Таня с облегчением села прямо и благодарно кивнула.
– Простите, еще раз.
– Да ладно тебе, – махнула рукой баба Валя.
Елизавета Степановна аккуратно расправила складочки на скатерти и негромко заметила:
– Танюш, может, есть все-таки какая-то веская причина для того, чтобы так рисковать?
– Да, – нехотя призналась Таня, – Я хочу забрать свой кулон. Мне было всего шесть лет, когда умерли родители. И это единственное, что осталось от них. Мне его папа подарил.
Таня шмыгнула носом.
И хотя с момента ее смерти прошло всего четыре месяца, она была уверена, что он так и лежит в целости и сохранности на лоджии под подоконником. Даже если Танин тогдашний парень съехал, и хозяйка квартиры сдала ее, вряд ли нынешние жильцы смогли найти кулон.
***
На следующее утро, стоя перед Проходом, сияющим нежно-голубым светом, Таня едва сдерживалась, чтобы не начать танцевать от радости.

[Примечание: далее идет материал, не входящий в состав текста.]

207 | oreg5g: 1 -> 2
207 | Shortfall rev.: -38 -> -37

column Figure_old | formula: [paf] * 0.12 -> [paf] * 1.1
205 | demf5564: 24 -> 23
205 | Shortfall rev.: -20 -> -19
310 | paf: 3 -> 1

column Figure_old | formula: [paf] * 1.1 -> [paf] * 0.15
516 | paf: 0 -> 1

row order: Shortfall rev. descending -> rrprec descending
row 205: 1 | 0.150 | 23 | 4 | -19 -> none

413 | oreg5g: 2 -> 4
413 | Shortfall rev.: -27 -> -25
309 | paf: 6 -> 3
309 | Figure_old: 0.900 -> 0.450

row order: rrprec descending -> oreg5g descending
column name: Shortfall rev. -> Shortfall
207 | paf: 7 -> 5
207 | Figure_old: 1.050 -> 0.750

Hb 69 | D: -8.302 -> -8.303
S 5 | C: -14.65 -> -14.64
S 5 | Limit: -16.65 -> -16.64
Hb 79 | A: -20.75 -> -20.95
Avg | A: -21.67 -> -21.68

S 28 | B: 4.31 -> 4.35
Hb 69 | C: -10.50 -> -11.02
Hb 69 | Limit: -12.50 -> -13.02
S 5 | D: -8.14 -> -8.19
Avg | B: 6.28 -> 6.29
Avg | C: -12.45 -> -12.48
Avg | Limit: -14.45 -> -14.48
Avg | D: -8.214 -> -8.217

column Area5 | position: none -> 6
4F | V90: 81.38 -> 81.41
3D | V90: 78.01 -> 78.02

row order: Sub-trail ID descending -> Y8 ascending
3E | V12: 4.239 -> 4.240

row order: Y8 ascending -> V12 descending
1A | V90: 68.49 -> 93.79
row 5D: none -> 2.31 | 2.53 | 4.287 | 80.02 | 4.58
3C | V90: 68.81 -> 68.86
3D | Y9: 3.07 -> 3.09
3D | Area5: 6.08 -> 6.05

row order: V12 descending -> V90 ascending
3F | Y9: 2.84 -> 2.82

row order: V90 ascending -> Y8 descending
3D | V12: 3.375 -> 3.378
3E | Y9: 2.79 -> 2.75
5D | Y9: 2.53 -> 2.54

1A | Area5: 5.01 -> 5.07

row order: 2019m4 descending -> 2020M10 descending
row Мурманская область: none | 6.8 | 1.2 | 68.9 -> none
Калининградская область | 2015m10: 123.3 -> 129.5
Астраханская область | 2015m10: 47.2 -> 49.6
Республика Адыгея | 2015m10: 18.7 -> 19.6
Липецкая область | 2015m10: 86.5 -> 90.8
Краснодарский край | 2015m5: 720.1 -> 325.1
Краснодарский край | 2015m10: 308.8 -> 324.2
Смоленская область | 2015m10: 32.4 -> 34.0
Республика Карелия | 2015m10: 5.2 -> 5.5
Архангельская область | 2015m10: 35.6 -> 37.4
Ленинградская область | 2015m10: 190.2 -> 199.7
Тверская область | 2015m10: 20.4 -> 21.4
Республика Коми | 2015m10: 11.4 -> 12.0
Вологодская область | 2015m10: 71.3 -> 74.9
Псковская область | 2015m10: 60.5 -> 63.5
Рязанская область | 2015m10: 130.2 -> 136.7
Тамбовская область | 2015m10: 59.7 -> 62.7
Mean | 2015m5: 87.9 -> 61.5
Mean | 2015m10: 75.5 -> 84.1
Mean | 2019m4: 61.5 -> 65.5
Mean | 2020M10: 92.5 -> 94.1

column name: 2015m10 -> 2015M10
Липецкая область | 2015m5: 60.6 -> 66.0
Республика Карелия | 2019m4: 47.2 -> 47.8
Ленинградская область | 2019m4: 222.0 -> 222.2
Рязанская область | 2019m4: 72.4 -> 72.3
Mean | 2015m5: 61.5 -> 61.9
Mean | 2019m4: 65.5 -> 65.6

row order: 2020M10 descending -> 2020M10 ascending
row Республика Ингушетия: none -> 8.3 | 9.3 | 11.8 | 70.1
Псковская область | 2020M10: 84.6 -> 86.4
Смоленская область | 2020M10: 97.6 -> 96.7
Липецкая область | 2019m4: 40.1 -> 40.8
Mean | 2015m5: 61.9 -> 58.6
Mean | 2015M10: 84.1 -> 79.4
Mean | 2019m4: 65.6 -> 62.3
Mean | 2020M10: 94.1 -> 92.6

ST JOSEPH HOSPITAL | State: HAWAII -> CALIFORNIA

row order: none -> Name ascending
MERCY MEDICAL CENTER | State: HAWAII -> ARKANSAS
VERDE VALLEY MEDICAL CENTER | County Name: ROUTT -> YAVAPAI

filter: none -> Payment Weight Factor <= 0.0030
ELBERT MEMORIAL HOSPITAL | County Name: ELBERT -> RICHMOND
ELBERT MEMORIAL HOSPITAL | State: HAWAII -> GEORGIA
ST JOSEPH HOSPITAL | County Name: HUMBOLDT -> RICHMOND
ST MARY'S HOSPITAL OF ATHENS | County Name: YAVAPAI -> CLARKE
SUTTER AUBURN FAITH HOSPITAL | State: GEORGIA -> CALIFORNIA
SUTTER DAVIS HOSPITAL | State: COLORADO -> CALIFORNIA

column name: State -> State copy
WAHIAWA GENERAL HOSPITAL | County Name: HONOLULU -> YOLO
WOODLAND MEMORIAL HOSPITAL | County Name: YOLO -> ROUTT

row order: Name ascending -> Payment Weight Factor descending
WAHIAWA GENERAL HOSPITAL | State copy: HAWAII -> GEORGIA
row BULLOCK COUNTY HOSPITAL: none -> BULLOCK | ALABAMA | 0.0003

– Ты нам так и не рассказала, зачем положила его в такое странное место, – заметила Елизавета Степановна.
Она с бабой Валей, конечно же, решили проводить свою подопечную.
– Ох, – Таня закатила глаза, – Там не самая приятная история…
Знали бы они, как сильно ей не хотелось об этом даже вспоминать. Но было бы нечестно скрывать от них что-либо. Тем более теперь. Она ж умерла. И ей должно быть все равно.
– Я жила с не самым хорошим парнем на свете. Однажды у меня пропали сережки. Потом кольцо. Думать о плохом не хотелось, и я закрывала на все глаза. Надеялась, что потеряла. Но кулон все-таки спрятала. На всякий случай.
Старушки молча кивнули и не стали комментировать услышанное.
– Готова? – громко спросил смотритель, – Поехали.
Вокруг них теплое голубое свечение стало гораздо ярче, но через пару секунд с тихим хлопком исчезло. На том месте, где должен был находиться Проход, было темное пятно.
– Что происходит? – недоуменно прошептала Таня.
– Видимо, сейчас ночь, – пожала плечами баба Валя.
– А Проход вообще открылся? – уточнила у нее девушка, вглядываясь в темноту и стараясь хоть что-то разглядеть.
– Господи, ну, конечно открылся, – проворчала та в ответ, – Иди уже.
– Но там же темнотища такая! Куда идти?
– Просто вперед! – Елизавета Степановна не выдержала и подтолкнула свою подопечную.
От неожиданности Таня сделала большой шаг и тут же оказалась в каком-то тесном помещении. Похожем на гроб. Только вертикальный.
Проход за ее спиной слегка сиял тем же голубоватым светом, что и в начале своей «работы». И благодаря этому Тане удалось через пару мгновений, когда глаза привыкли к полумраку, разглядеть рукава, штанины, галстуки…
– Блин, да это же просто шкаф. – Девушка облегченно вздохнула.
Хотя, что ей могло угрожать? Не умрет же она, в конце концов.
Таня осторожно протянула руки вперед и тут же уткнулась в твердую преграду. Слегка надавив, она приоткрыла дверцу и замерла, прислушиваясь. К своей радости она услышала шум воды. А затем страшно фальшивое мужское пение.